Your output must be the line containing "- session_id: s_20260204_001" followed by every later line in the entries below, all copied exactly.

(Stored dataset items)
※ ※ ※

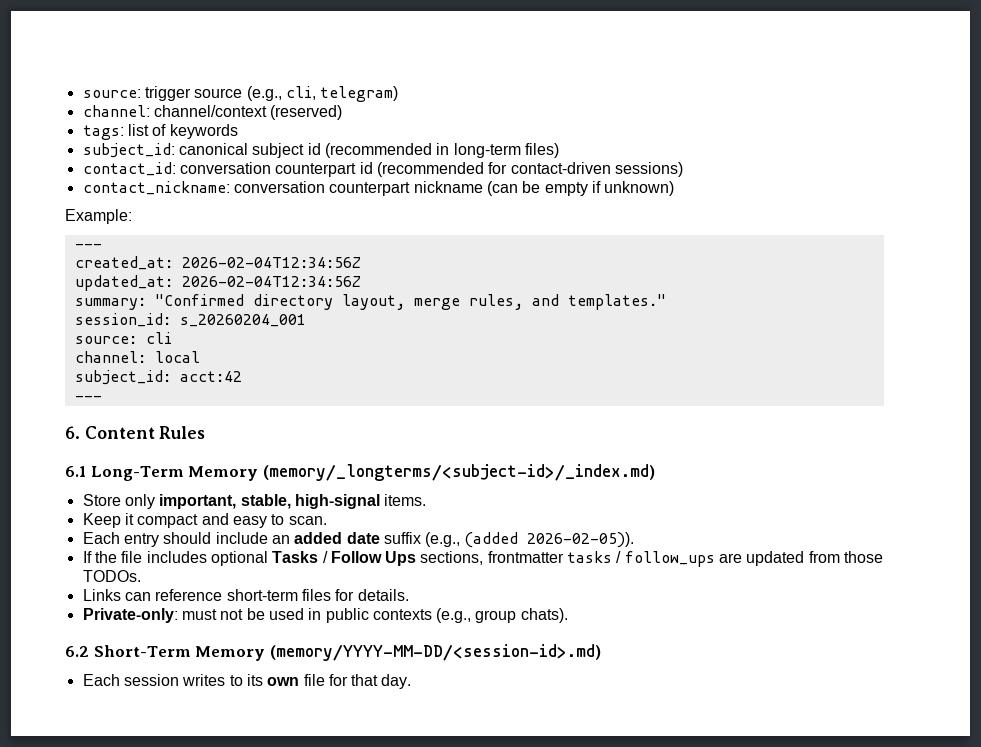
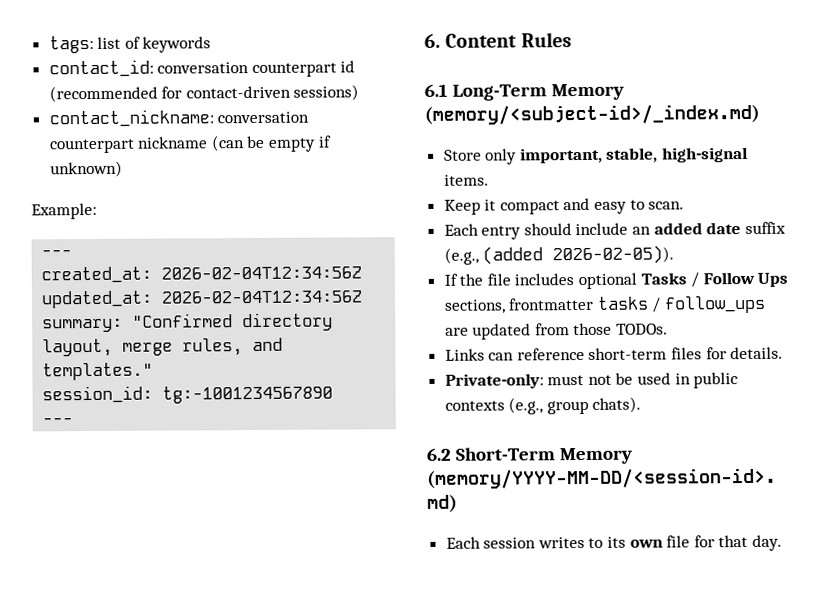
- source: trigger source (e.g., cli, telegram)
- channel: channel/context (reserved)
  tags: list of keywords
- subject_id: canonical subject id (recommended in long-term files)
- session_id: s_20260204_001
- source: cli
- channel: local
- subject_id: acct:42
+ session_id: tg:-1001234567890
- 6.1 Long-Term Memory (memory/_longterms/<subject-id>/_index.md)
+ 6.1 Long-Term Memory (memory/<subject-id>/_index.md)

※ ※ ※

Answer box:
- session_id: s_20260204_001
- source: cli
- channel: local
- subject_id: acct:42
+ session_id: tg:-1001234567890
- 6.1 Long-Term Memory (memory/_longterms/<subject-id>/_index.md)
+ 6.1 Long-Term Memory (memory/<subject-id>/_index.md)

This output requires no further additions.